◆ Work instructions:
Transcribe the data below verbatim from the line with "position:absolute; left:379px; top:99px;" to the line with "position:absolute; right:7px; top:9px;". Include both of those lines.

*** Source material ***

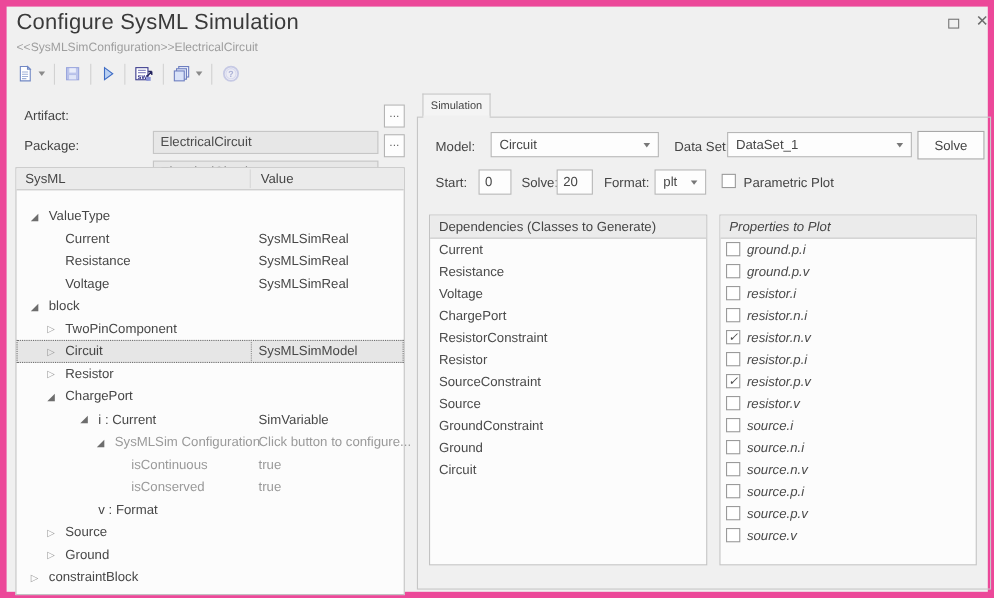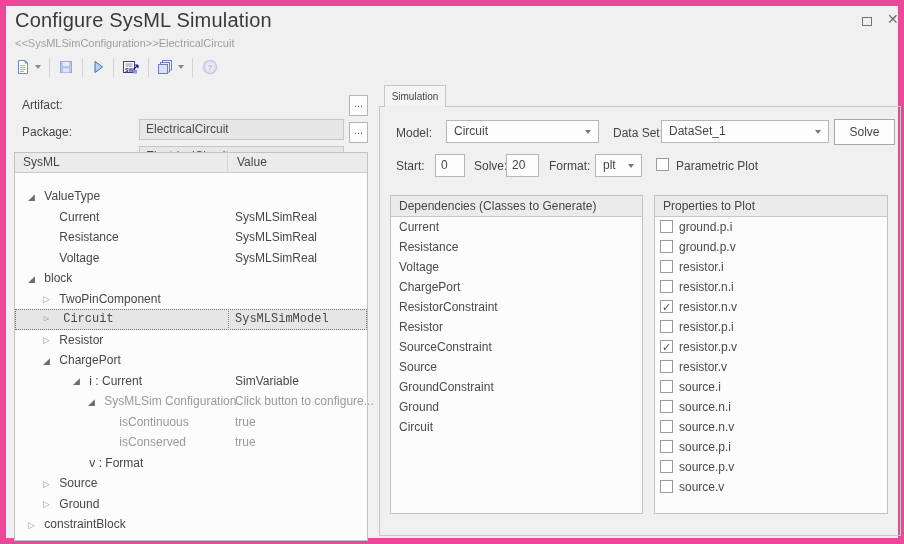--- a/index.html
+++ b/index.html
@@ -32,40 +32,40 @@
   .th-value { position:absolute; left:222px; top:2px; }
   .table-header::after { content:''; position:absolute; left:212px; top:1px; bottom:1px; border-left:1px solid #d6d6d6; }
   .tree-body { position:relative;margin-top:13px; }
   .tree-row { position:relative; height:20.5px; line-height:20.5px; font-size:12px; color:#474747; white-space:nowrap; }
   .glyph { display:inline-block; width:13px; text-align:center; vertical-align:middle; }
   .glyph.collapsed { font-size:9px; color:#9a9a9a; }
   .glyph.expanded { font-size:9px; color:#6d6d6d; }
   .cell-name { margin-left:3px; }
   .cell-value { position:absolute; left:220px; top:0; right:2px; }
   .tree-row.dim { color:#9a9a9a; }
-  .tree-row.selected { background:#e6e6e6; outline:1px dotted #707070; outline-offset:-1px;font-family:Liberation Mono, monospace; }
+  .tree-row.selected { background:#e6e6e6; outline:1px dotted #707070; outline-offset:-1px; }
   .tree-row.selected::after { content:''; position:absolute; left:213px; top:0; bottom:0; border-left:1px dotted #8a8a8a; }
 
   
   .right-box { position:absolute; left:373px; top:100px; width:522px; height:430px; border:1px solid #c6c6c6; }
   .tab { position:absolute; left:378px; top:79px; width:62px; height:22px; background:#f4f4f4; border:1px solid #c6c6c6; border-bottom:none; z-index:2; font-size:10px; color:#454545; text-align:center; line-height:21px; }
   .tab-fill { position:absolute; left:379px; top:99px; width:60px; height:3px; background:#f0f0f0; z-index:3; }
 
   .ctl-label { position:absolute; font-size:12px; color:#454545; }
   .dropdown { position:absolute; height:23px; background:#fdfdfd; border:1px solid #b6b6b6; font-size:12px; color:#474747; line-height:21px; padding-left:7px; }
   .dd-caret { position:absolute; right:7px; top:9px; width:0; height:0; border-left:3.5px solid transparent; border-right:3.5px solid transparent; border-top:4px solid #777; }
   .text-input { position:absolute; height:23px; background:#fdfdfd; border:1px solid #b6b6b6; font-size:12px; color:#474747; line-height:21px; padding-left:5px; }
   .solve-btn { position:absolute; left:828px; top:113px; width:61px; height:26px; background:#fdfdfd; border:1px solid #a8a8a8; font-size:12px; color:#454545; text-align:center; line-height:24px; }
 
   .checkbox { position:absolute; width:13px; height:13px; background:#fff; border:1px solid #9a9a9a; }
   .check-mark { position:absolute; left:1px; top:-3px; font-size:11px; color:#4e4e4e; }
 
   .listbox { position:absolute; top:189px; height:319px; border:1px solid #c2c2c2; background:#fcfcfc; }
   .dep-list { left:384px; width:253px; }
-  .prop-list { left:648px; width:234px; }
+  .prop-list { left:648px; width:234px;font-style:italic; }
   .list-header { height:21px; background:#ebebeb; border-bottom:1px solid #c9c9c9; font-size:12px; color:#454545; line-height:20px; padding-left:8px; }
   .list-item { position:relative; height:20px; line-height:20px; font-size:12px; color:#4a4a4a; white-space:nowrap; }
   .list-item .li-label { padding-left:8px; }
   .list-item.prop { padding-left:24px; }
   .list-item.prop .li-label { padding-left:0; }
   .item-checkbox { position:absolute; left:5px; top:3px; width:13px; height:13px; background:#fff; border:1px solid #9a9a9a; }
   .item-checkbox .check { position:absolute; left:1px; top:-4px; font-size:11px; color:#4e4e4e; }
 </style>
 </head>
 <body>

*** End of Source material ***

◆ Your solution:
   .tab-fill { position:absolute; left:379px; top:99px; width:60px; height:3px; background:#f0f0f0; z-index:3; }
 
   .ctl-label { position:absolute; font-size:12px; color:#454545; }
   .dropdown { position:absolute; height:23px; background:#fdfdfd; border:1px solid #b6b6b6; font-size:12px; color:#474747; line-height:21px; padding-left:7px; }
   .dd-caret { position:absolute; right:7px; top:9px; width:0; height:0; border-left:3.5px solid transparent; border-right:3.5px solid transparent; border-top:4px solid #777; }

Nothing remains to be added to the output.